### Task goal
Scan the entries for "Bristol". Every line that holds it is to be copied.

### Data for this task
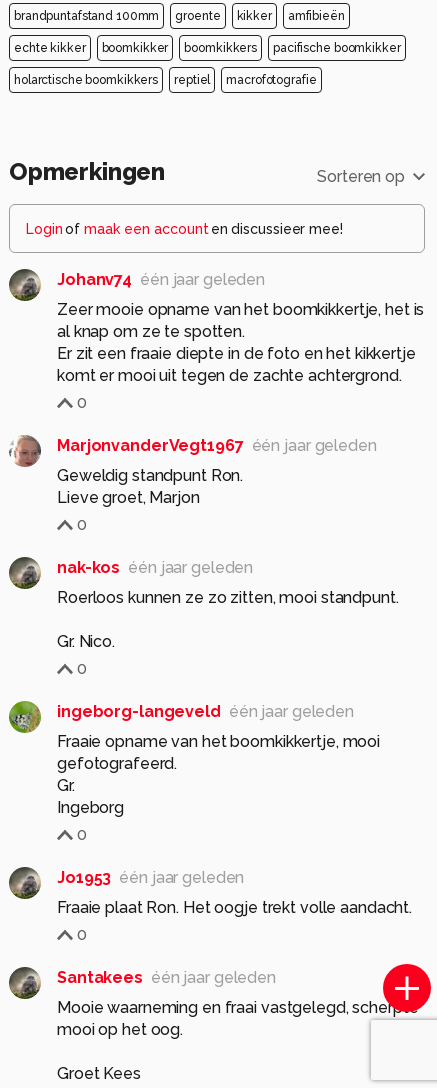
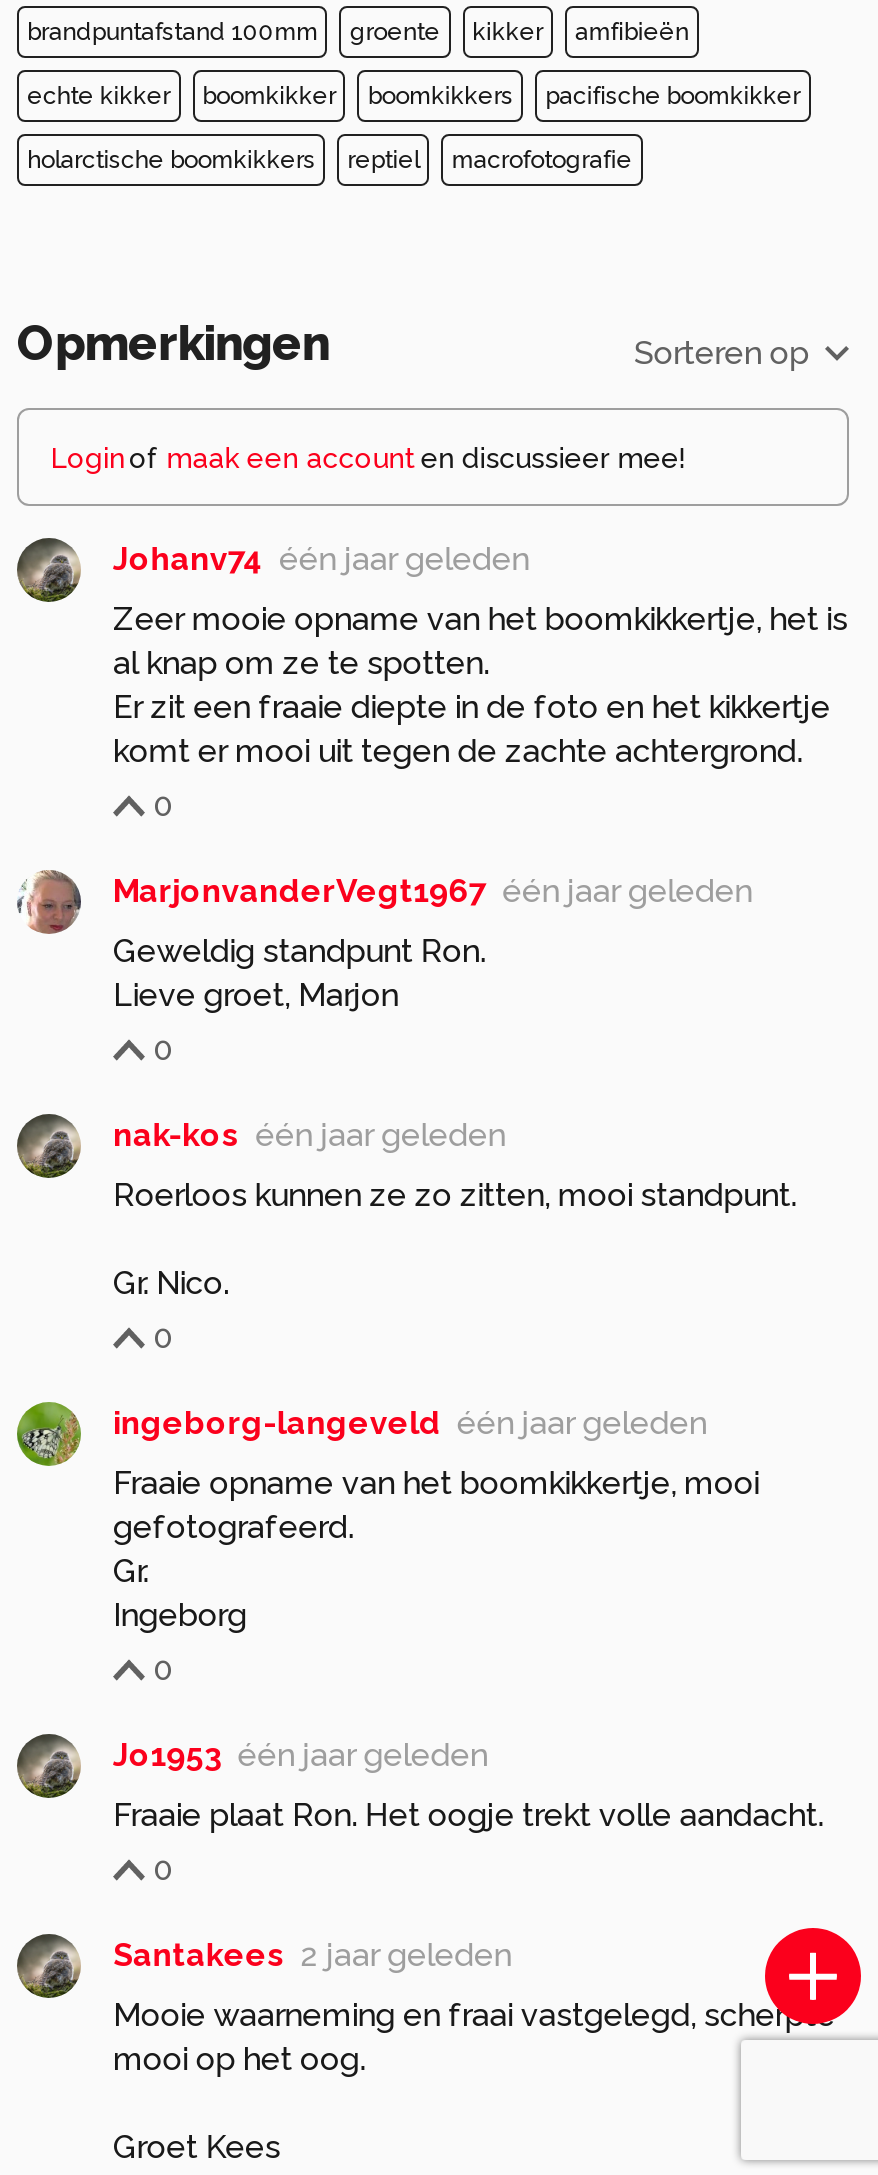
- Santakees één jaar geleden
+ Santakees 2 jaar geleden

* * *

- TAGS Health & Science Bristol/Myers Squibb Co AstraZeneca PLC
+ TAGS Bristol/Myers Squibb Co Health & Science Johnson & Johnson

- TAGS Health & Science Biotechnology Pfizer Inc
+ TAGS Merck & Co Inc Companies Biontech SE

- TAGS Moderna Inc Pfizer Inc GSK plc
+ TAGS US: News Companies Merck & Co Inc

...

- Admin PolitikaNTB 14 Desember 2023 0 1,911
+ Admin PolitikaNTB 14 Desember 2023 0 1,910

### Task output
- TAGS Health & Science Bristol/Myers Squibb Co AstraZeneca PLC
+ TAGS Bristol/Myers Squibb Co Health & Science Johnson & Johnson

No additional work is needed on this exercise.